[Modification records]
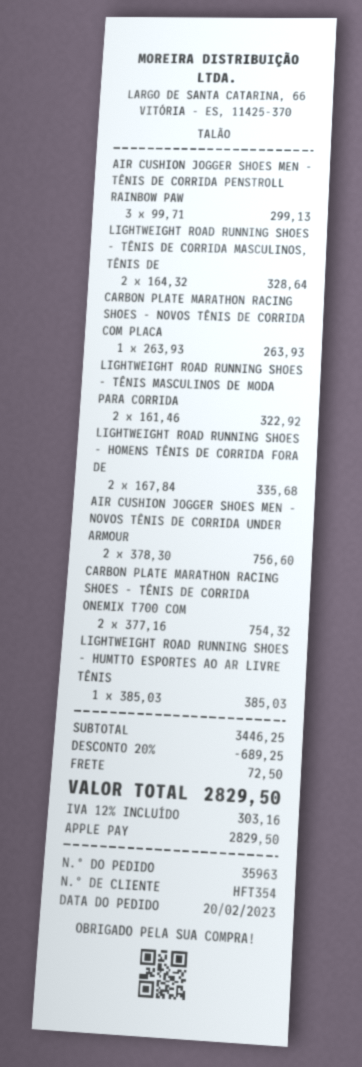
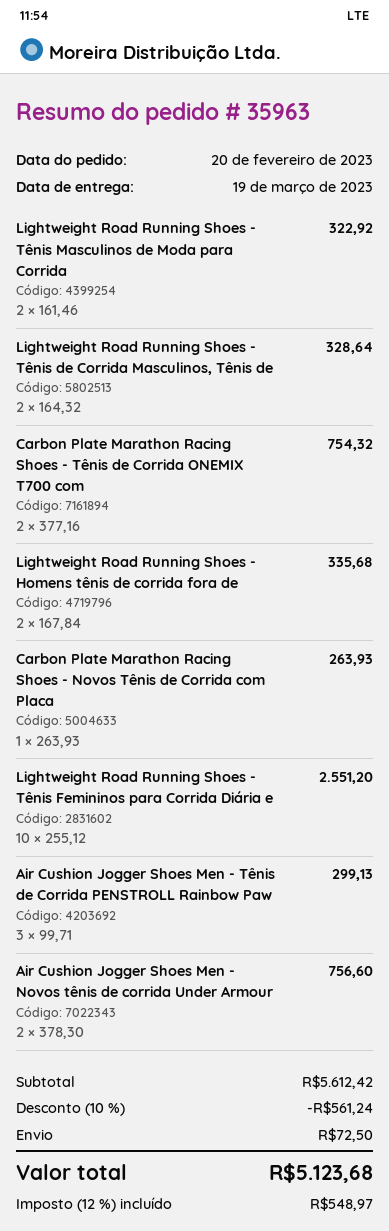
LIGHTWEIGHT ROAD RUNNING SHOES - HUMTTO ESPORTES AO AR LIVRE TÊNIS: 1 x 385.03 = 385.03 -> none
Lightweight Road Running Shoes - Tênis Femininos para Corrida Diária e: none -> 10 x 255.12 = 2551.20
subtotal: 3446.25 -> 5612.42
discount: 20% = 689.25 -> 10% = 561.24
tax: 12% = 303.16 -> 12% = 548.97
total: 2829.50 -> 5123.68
* * *
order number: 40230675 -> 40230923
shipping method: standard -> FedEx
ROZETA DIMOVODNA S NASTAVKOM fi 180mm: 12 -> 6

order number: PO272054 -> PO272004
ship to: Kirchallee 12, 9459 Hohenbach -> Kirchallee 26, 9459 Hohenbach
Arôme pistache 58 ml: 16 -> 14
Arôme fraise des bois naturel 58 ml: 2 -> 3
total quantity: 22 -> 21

* What to do
All that is wanted is an exact copy of the lines above from the one with "Arôme pistache 58 ml: 16 -> 14" through the one with "total quantity: 22 -> 21", with both ends included.

* Answer
Arôme pistache 58 ml: 16 -> 14
Arôme fraise des bois naturel 58 ml: 2 -> 3
total quantity: 22 -> 21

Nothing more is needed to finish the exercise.